Yang Zi is an independent curator. In 2020, he was awarded the first Sigg Fellowship for Chinese Art Research; he was the jury member of 2020 Gallery Weekend Beijing; in 2019 he served as one of the primary judges of Huayu Youth Award; he was a finalist for the 2017 Hyundai Blue Prize.

He was the curator and the head of Public Programs in UCCA.he was the executive eidtor on series of UCCA catalogues for artists such as Wang Yin, Liu Wei, Xu Zhen, and Zeng Fanzhi, and curated numerous exhibitions and public programs, including “The New Normal: Art and China in 2017”, “Pity Party”, “Land of the Lustrous”, “In Younger Days”,“Golden Flow”,and other projects, as well as solo exhibitions by artists such as Zhao Bandi, Xie Nanxing, Bu Di, Wu Chen, Wu Wei, Yang Luzi, Yu Honglei, and Zhu Changquan.

Yang Zi has nearly ten years of experience in art critic writing and curation. In 2011, he served as editor of LEAP, and wrote extensively for a range of publications such as LEAP, Artforum China and the Art Newspaper China. He received his bachelor’s degree in philosophy and religious studies from Nanjing University.

Jia Li is an independent curator and author based in Beijing. She graduated from Peking University with a double major in Law and in Economics in 2005, and received a M.A in Art History from the same university in 2008. She worked as an associate director at Pace Beijing from 2012 to 2015, and then was the senior curator at Taikang Space, a non-profit art institution in Beijing, from 2015 to 2020. She has curated/organized dozens of individual programs and group exhibitions, including A Geography of Resistance (2019-2020), Other Lives of the Alternative Spaces (2019), Genders Engender (2018), Precariousness (2018), Light Pavilion Series (12 consecutive shows, 2016-2018) among others. She was awarded the first Hyundai Blue Prize (Creativity) for achievement in curatorial practice in 2017. Li is a regular contributor to Artforum, Leap and Randian. Her articles were also published in ArtAsiaPacific, Flash Art, Yishu, etc.
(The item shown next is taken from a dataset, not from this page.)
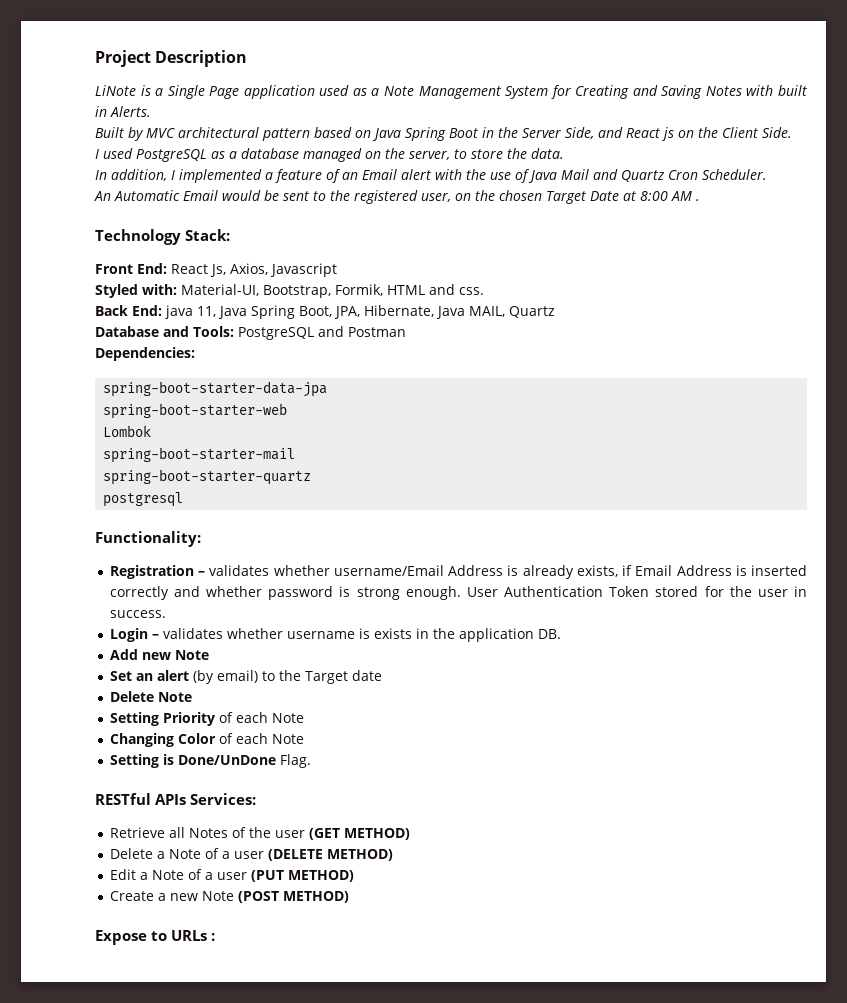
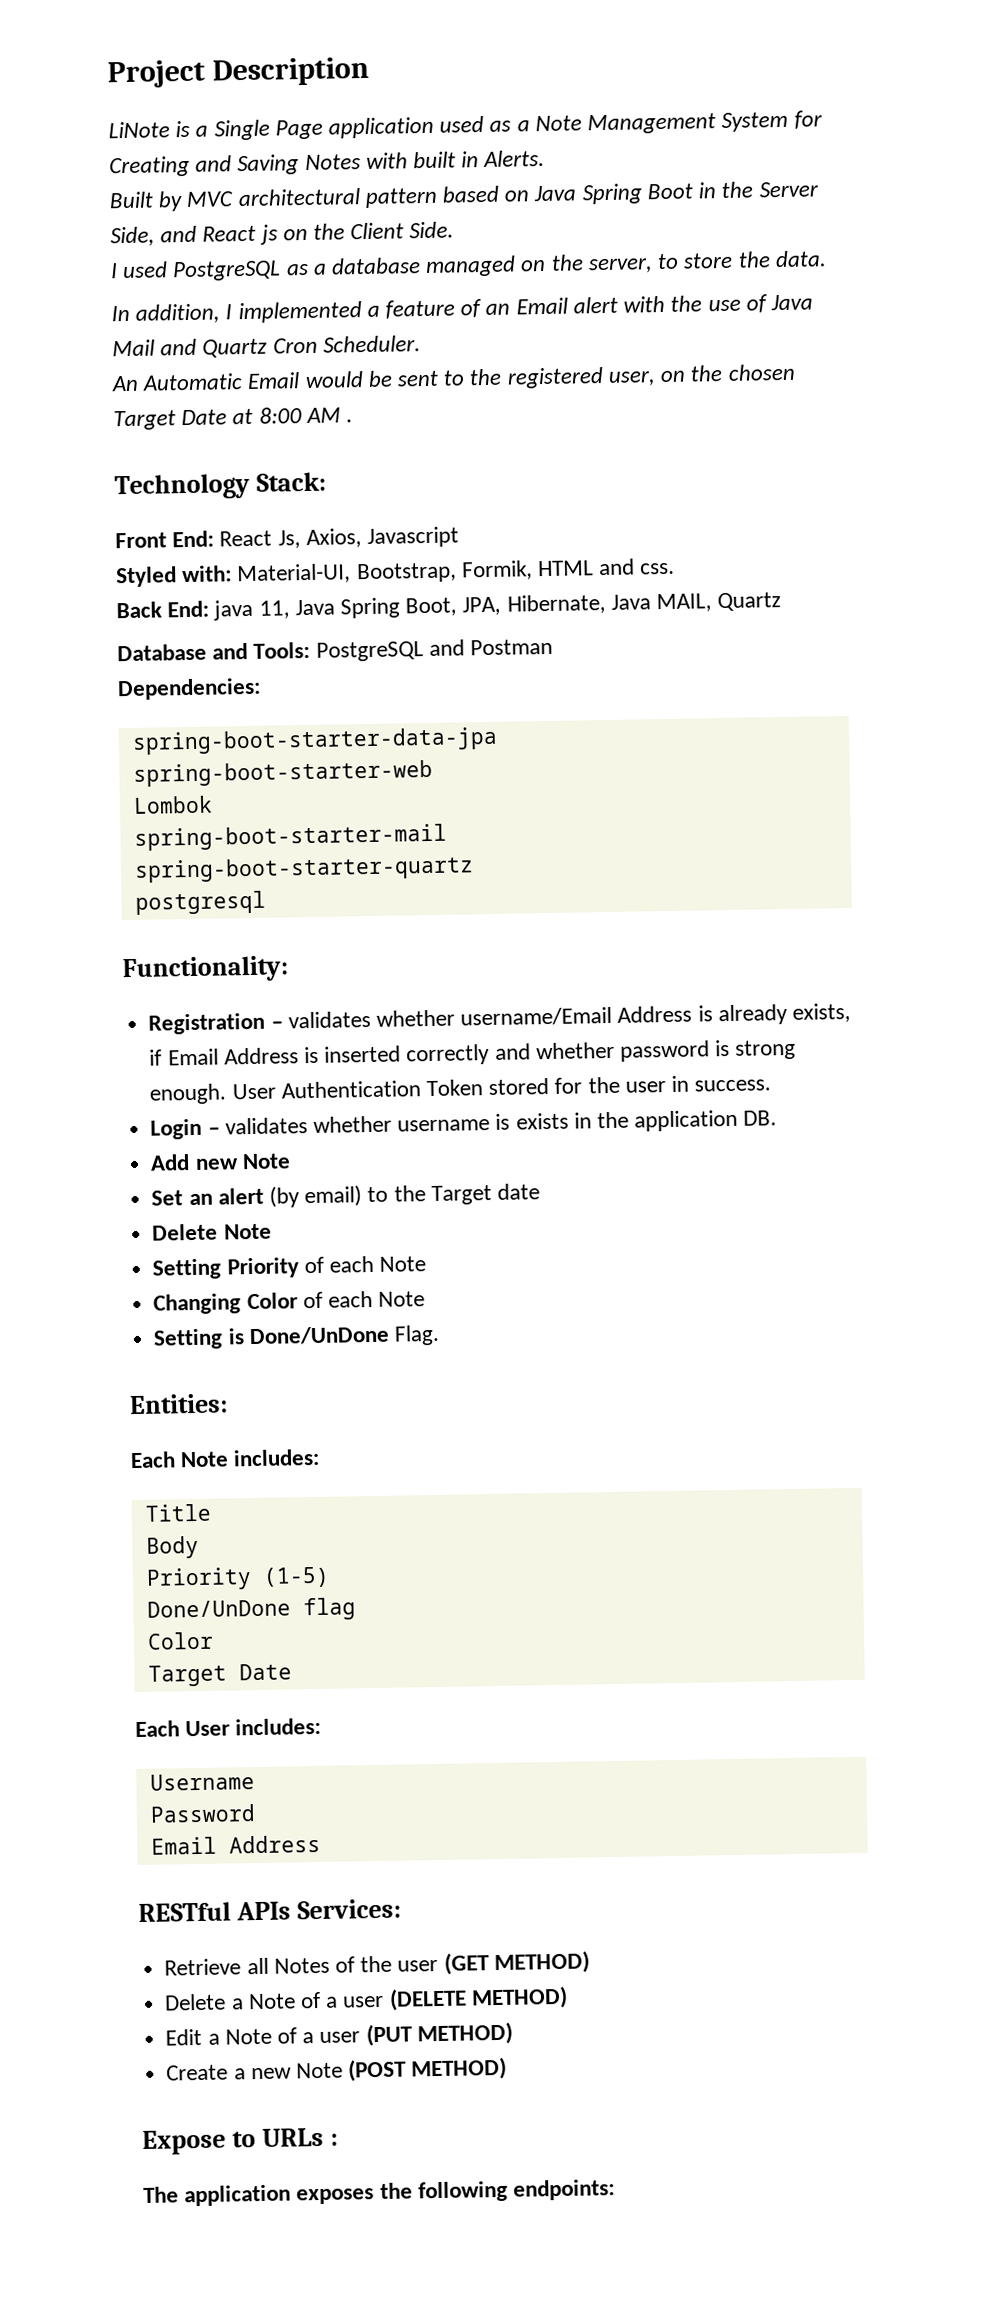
(311, 761) none -> [129,1393,228,1415] [130,1448,321,1469] [144,1503,212,1522] [145,1535,199,1559] [145,1566,330,1591] [146,1597,356,1621] [146,1631,214,1650] [147,1663,292,1687] [135,1717,322,1738] [149,1773,255,1791] [149,1804,256,1823] [150,1834,321,1855] // Entities: // Each Note includes: // Title // Body // Priority (1-5) // Done/UnDone flag // Color // Target Date // Each User includes: // Username // Password // Email Address
(215, 937) none -> [143,2179,616,2207] // The application exposes the following endpoints:

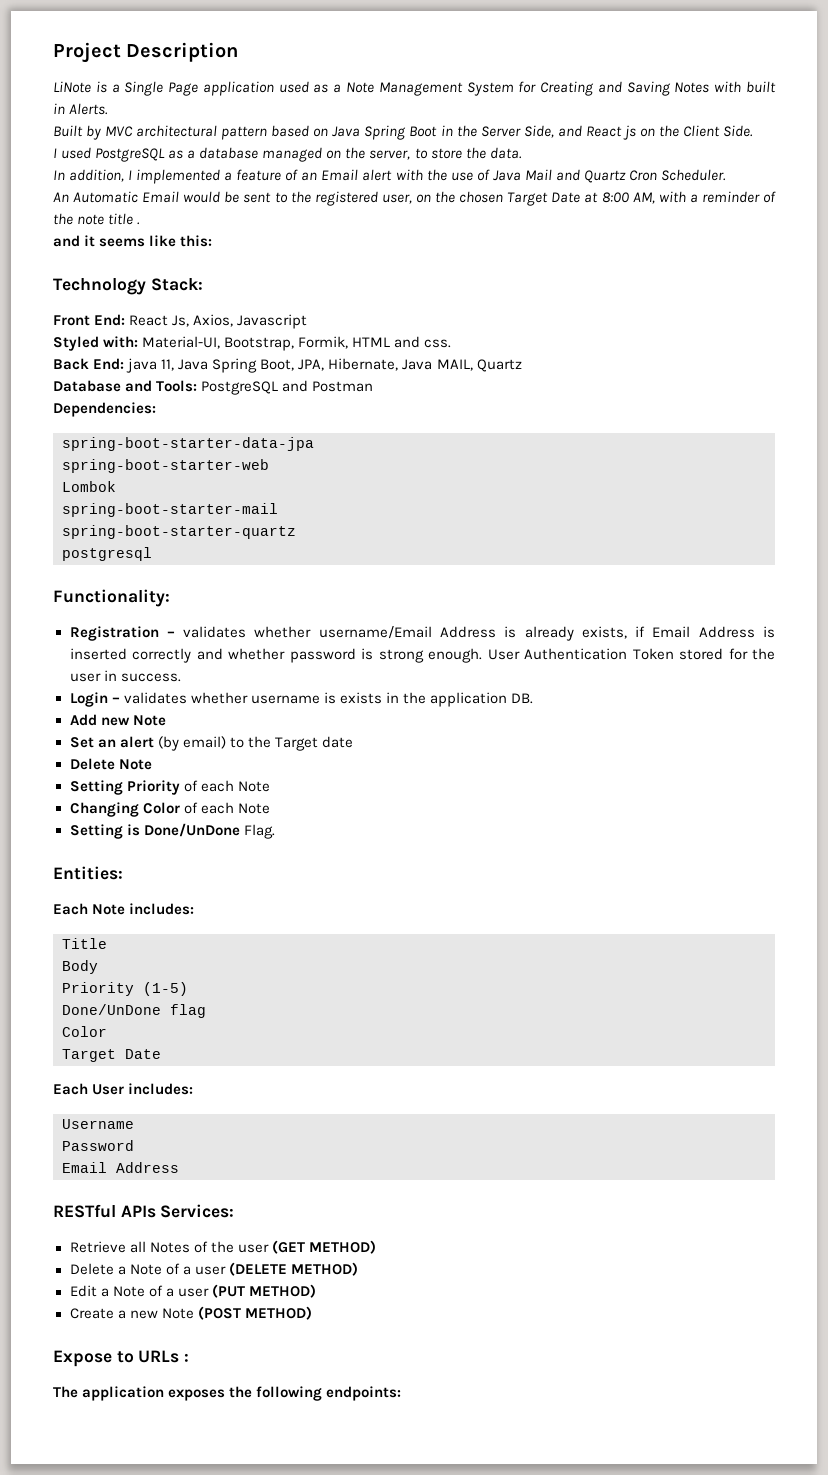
[305,407,354,424] AM . -> [632,191,776,204] [53,213,141,225] [53,235,213,247] AM, with a reminder of the note title . // and it seems like this:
The Macalline Center of Art (MACA) is a non-profit art institution located in the 798 Art District of Beijing and officially inaugurated its space on January 15, 2022. Occupying a two-story building with a total area of 900 square meters, MACA unites artists, curators, and other art and cultural practitioners from around the world. Through its diverse, ongoing, and collaborative approaches, the Center establishes a new site on the contemporary art scene. Guided by the “work of artists” and backed by interdisciplinary research, the Center aims to bring together a community passionate about art and devoted to the “contemporary” moment so as to respond proactively to our rapidly evolving times.